I plan on spending an hour a week learning Laravel. If more time comes up, then great — I’ll use it. But learning Laravel is not my focus.
How I taste test
When you see a new piece of ‘shiny’ how do you even begin to evaluate it against the two requirements above?
I start by finding a bunch of versus articles. For Grunt/Gulp I searched for ‘Grunt vs. Gulp’ and skimmed a few to get a feeling for their quality and added the top ones to my Instapaper queue.
Second I asked on Twitter if there were any Gulp people that could recommend a good article on learning Gulp.
Third I looked for articles that said Grunt was the best choice and that said Gulp was the best choice. They often have titles like:
- Why Grunt is Better Than Gulp
- Moving From Grunt to Gulp
- Why Gulp is Better Than Grunt
You’re looking for people on both sides of the argument here.
Total time spent to assemble about 20 good articles on Grunt/Gulp was about 20 minutes.
Next I sat down on Friday and dug into the 20 articles.

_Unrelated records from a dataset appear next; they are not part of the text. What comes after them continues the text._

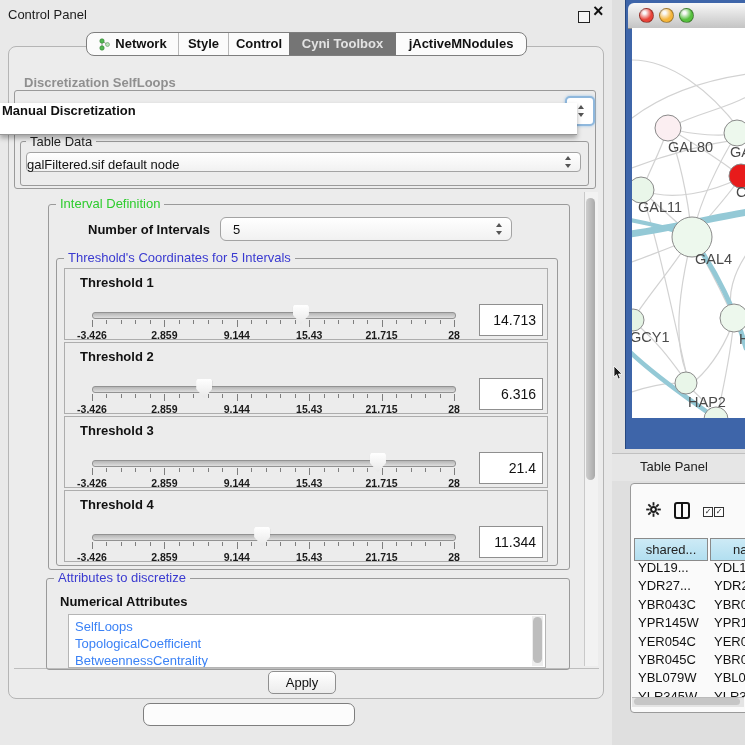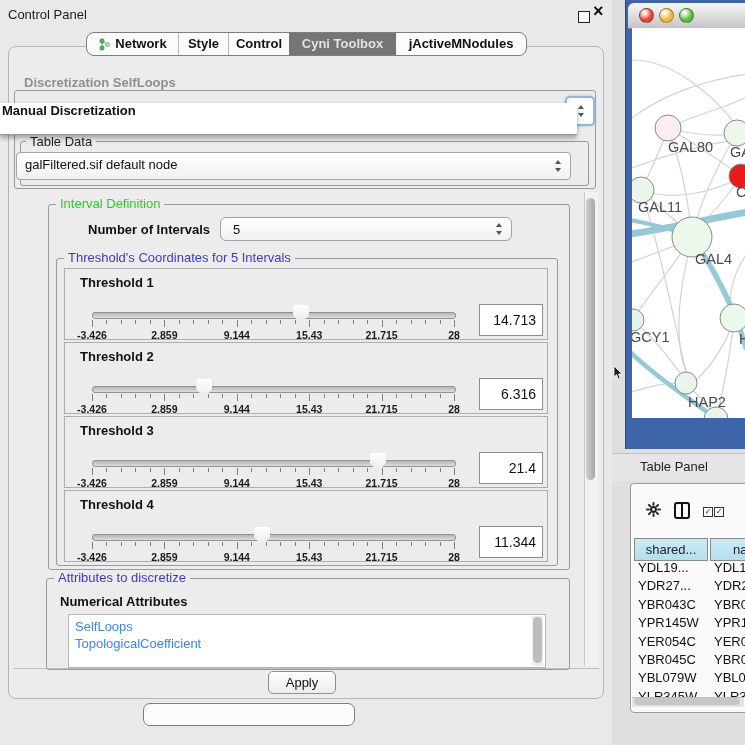--- a/index.html
+++ b/index.html
@@ -34,21 +34,21 @@
               text-align:center;font-size:13px;color:#b2b2b2;line-height:19px;}
   #popup-list{left:0;top:103px;width:577px;height:31px;background:#fff;z-index:20;
               border-bottom:1px solid #979797;box-shadow:0 3px 5px rgba(0,0,0,.32);}
   .popup-item{height:15px;line-height:15px;font-size:13px;color:#111;padding-left:2px;white-space:nowrap;}
   .popup-item.b{font-weight:bold;}
   
   #td-group{left:20px;top:141px;width:567px;height:43px;}
   #td-title{left:26px;top:135px;color:#222;}
   .combo{background:linear-gradient(#ffffff,#f1f1f1);border:1px solid #a3a3a3;border-radius:4px;
          font-size:13px;color:#111;}
-  #td-combo{left:16px;top:152px;width:555px;height:28px;line-height:24px;padding-left:8px;box-sizing:border-box;}
+  #td-combo{left:26px;top:152px;width:555px;height:20px;line-height:24px;box-sizing:border-box;}
   .spin{position:absolute;right:8px;top:50%;transform:translateY(-50%);width:7px;height:12px;}
   .spin:before,.spin:after{content:"";position:absolute;left:0;border-left:3.5px solid transparent;
       border-right:3.5px solid transparent;}
   .spin:before{top:0;border-bottom:4px solid #555;}
   .spin:after{bottom:0;border-top:4px solid #555;}
   
   #scrollwrap{left:14px;top:190px;width:585px;height:478px;border-bottom:1px solid #bdbdbd;}
   #vscroll{left:584px;top:192px;width:13px;height:474px;background:#f2f2f2;border-left:1px solid #c9c9c9;}
   #vthumb{left:586px;top:198px;width:9px;height:282px;border-radius:5px;
           background:linear-gradient(90deg,#cdcdcd,#a9a9a9);}
@@ -351,20 +351,21 @@
         <div class="thr-val">11.344</div>
       </div>
     </div>
 
   <div id="attr-group" class="abs group"></div>
   <div id="attr-title" class="abs gtitle">Attributes to discretize</div>
   <div id="num-label" class="abs">Numerical Attributes</div>
   <div id="attr-list" class="abs">
       <div class="attr-item">SelfLoops</div>
       <div class="attr-item">TopologicalCoefficient</div>
+      <div class="attr-item">BetweennessCentrality</div>
     </div>
   <div id="attr-scroll" class="abs"></div>
   <div id="attr-thumb" class="abs"></div>
 
   <div id="apply-btn" class="abs">Apply</div>
   <div id="btabs" class="abs">
       <div class="btab" style="width: 97px;">Impute Data</div>
       <div class="btab sel" style="width: 113px;">Discretize Data</div>
     </div>
 </div>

Really reading them and taking a few notes. Noting how they worked compared to each other.
At the end of this reading session I decide if I should be learning the new system or not. Does it meet at least one of my two main criteria?
If the answer is no then I don’t bother thinking about it again until there is some compelling reason.
A compelling reason would be like when WordPress went with Sass and I was firmly a LESS person. I had put Sass and LESS through my filters a few years before and went with LESS.
Over the years many of the issues I had with Sass went away but having had no actual issues with LESS, why on earth would I change? Then WordPress went with Sass and at that point, why not use what many other WordPress developers will be using by default?
So I spent a few hours one day converting my own stuff to Sass and haven’t looked back.
How about you?
That’s how I evaluate new technology coming across my radar.
Am I missing a crucial deciding factor that you use?
How do you stop chasing shiny objects around and still get work done while keeping abreast of the web industry?
3 responses to “How I keep up with web technology”
I’m in a similar mindset where I question whether or not the technology I’m using is going to solve a problem that I currently have. Languages come and go so fast, and so few of them mature like Java/JQuery all have so I think that it is more important to understand the structure and the programming concepts of what a language is doing so that you can take it with you.
Side projects are definitely a good way to take a new technology and use it to make something useful while also solving a problem. I used Angular recently for something, it isn’t super crazy and I could have probably just used JQuery and Ajax but Foundation for Apps was so fast to set up, I was able to quickly build an app and connect it to an api using SlimPHP.
I spent a lot of time learning Objective-C, going through all the Big Nerd Ranch books and I haven’t used it very much. I probably don’t remember much of it, if any. I was able to build a small app using Swift though using a lot of what I could remember as far as the fundamentals though, which in the end are really what matters.
Great article! I feel that it is important to keep one eye on the ways things are going though as you can find yourself working in an outdated way of doing things very quickly.
You certainly can, it’s the tension between that and getting actually really good with your tools which only comes with time.